> [Task brief] Please reproduce all the data exactly as written and omit the pictures.

> [Data listing]
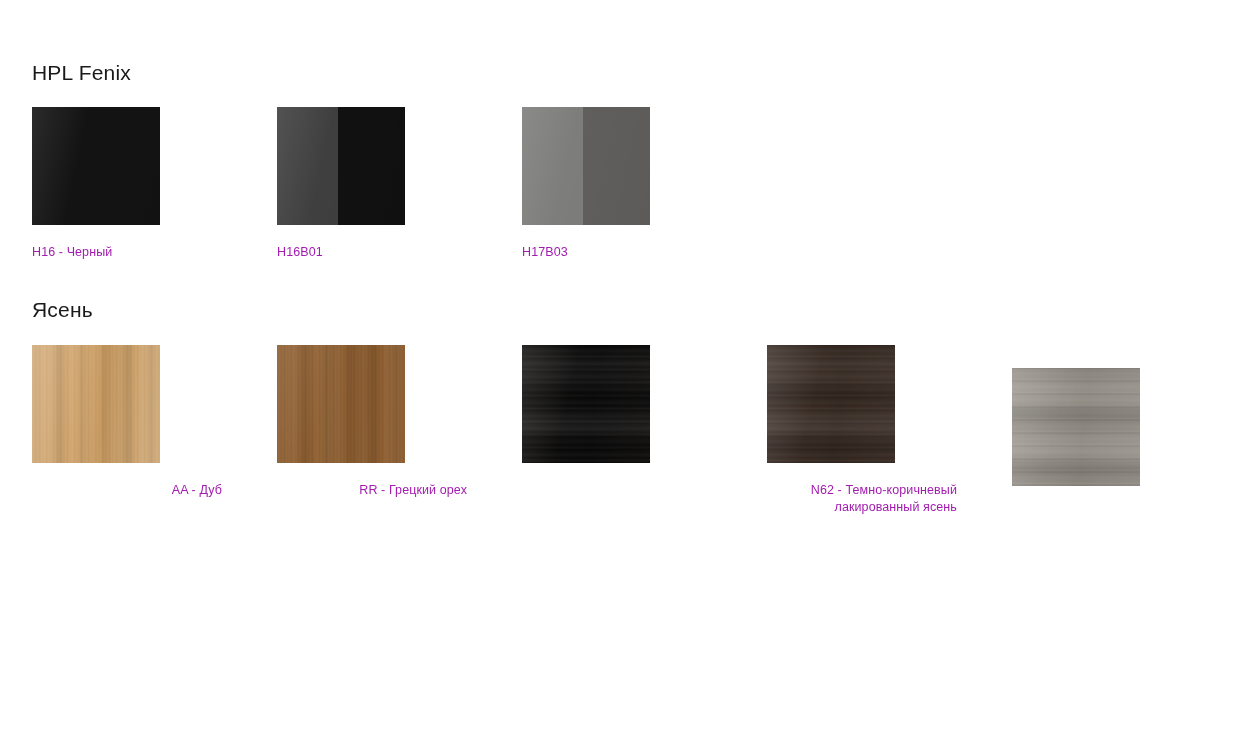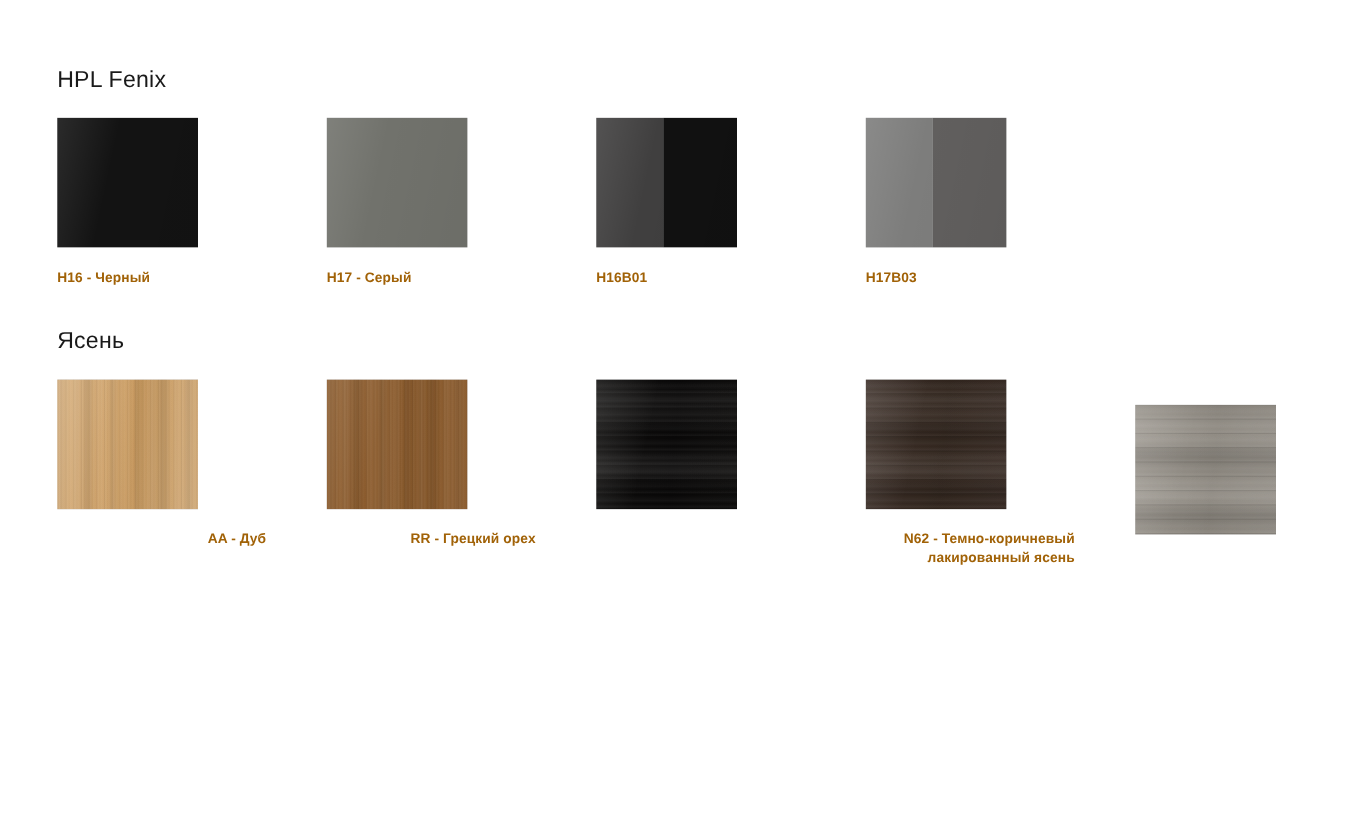--- a/index.html
+++ b/index.html
@@ -14,21 +14,21 @@
   body {
     font-family: "Liberation Sans", "DejaVu Sans", sans-serif;
     -webkit-font-smoothing: antialiased;
   }
 
   .page {
     position: relative;
     width: 1225px;
     height: 748px;
     box-sizing: border-box;
-    padding: 0 0 0 52px;
+    padding: 0 0 0 32px;
   }
 
   
   .section-title {
     color: #1a1a1a;
     font-size: 21px;
     font-weight: 400;
     letter-spacing: .2px;
     margin: 0;
     padding: 0;
@@ -61,25 +61,25 @@
     width: 128px;
     height: 118px;
     overflow: hidden;
     background: #cccccc;
   }
 
   .swatch-label {
     display: block;
     width: 190px;
     margin-top: 19px;
-    color: #a16207;
+    color: #a21caf;
     font-size: 12.5px;
     line-height: 17px;
     letter-spacing: .1px;
-    font-weight: 700;
+    font-weight: 400;
   }
 
   
   .fill-solid { position: absolute; inset: 0; }
   .fill-split-left  { position: absolute; top: 0; bottom: 0; left: 0;  width: 48%; }
   .fill-split-right { position: absolute; top: 0; bottom: 0; right: 0; width: 52%; }
 
   
   .grain { position: absolute; inset: 0; }
 
@@ -166,27 +166,20 @@
     <ul class="swatch-grid">
 
       <li class="swatch-cell">
         <div class="swatch-chip">
           <div class="fill-solid" id="fill-h16" style="background: rgb(19, 19, 19);"></div>
           <div class="sheen"></div>
         </div>
         <span class="swatch-label">H16 - Черный</span>
       </li>
 
-      <li class="swatch-cell">
-        <div class="swatch-chip">
-          <div class="fill-solid" id="fill-h17" style="background: rgb(113, 114, 108);"></div>
-          <div class="sheen"></div>
-        </div>
-        <span class="swatch-label">H17 - Серый</span>
-      </li>
 
       <li class="swatch-cell">
         <div class="swatch-chip">
           <div class="fill-split-left" id="fill-h16b01-l" style="background: rgb(64, 63, 63);"></div>
           <div class="fill-split-right" id="fill-h16b01-r" style="background: rgb(17, 17, 17);"></div>
           <div class="sheen"></div>
         </div>
         <span class="swatch-label">H16B01</span>
       </li>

> [Solved exercise]
--- a/index.html
+++ b/index.html
@@ -14,21 +14,21 @@
   body {
     font-family: "Liberation Sans", "DejaVu Sans", sans-serif;
     -webkit-font-smoothing: antialiased;
   }
 
   .page {
     position: relative;
     width: 1225px;
     height: 748px;
     box-sizing: border-box;
-    padding: 0 0 0 52px;
+    padding: 0 0 0 32px;
   }
 
   
   .section-title {
     color: #1a1a1a;
     font-size: 21px;
     font-weight: 400;
     letter-spacing: .2px;
     margin: 0;
     padding: 0;
@@ -61,25 +61,25 @@
     width: 128px;
     height: 118px;
     overflow: hidden;
     background: #cccccc;
   }
 
   .swatch-label {
     display: block;
     width: 190px;
     margin-top: 19px;
-    color: #a16207;
+    color: #a21caf;
     font-size: 12.5px;
     line-height: 17px;
     letter-spacing: .1px;
-    font-weight: 700;
+    font-weight: 400;
   }
 
   
   .fill-solid { position: absolute; inset: 0; }
   .fill-split-left  { position: absolute; top: 0; bottom: 0; left: 0;  width: 48%; }
   .fill-split-right { position: absolute; top: 0; bottom: 0; right: 0; width: 52%; }
 
   
   .grain { position: absolute; inset: 0; }
 
@@ -166,27 +166,20 @@
     <ul class="swatch-grid">
 
       <li class="swatch-cell">
         <div class="swatch-chip">
           <div class="fill-solid" id="fill-h16" style="background: rgb(19, 19, 19);"></div>
           <div class="sheen"></div>
         </div>
         <span class="swatch-label">H16 - Черный</span>
       </li>
 
-      <li class="swatch-cell">
-        <div class="swatch-chip">
-          <div class="fill-solid" id="fill-h17" style="background: rgb(113, 114, 108);"></div>
-          <div class="sheen"></div>
-        </div>
-        <span class="swatch-label">H17 - Серый</span>
-      </li>
 
       <li class="swatch-cell">
         <div class="swatch-chip">
           <div class="fill-split-left" id="fill-h16b01-l" style="background: rgb(64, 63, 63);"></div>
           <div class="fill-split-right" id="fill-h16b01-r" style="background: rgb(17, 17, 17);"></div>
           <div class="sheen"></div>
         </div>
         <span class="swatch-label">H16B01</span>
       </li>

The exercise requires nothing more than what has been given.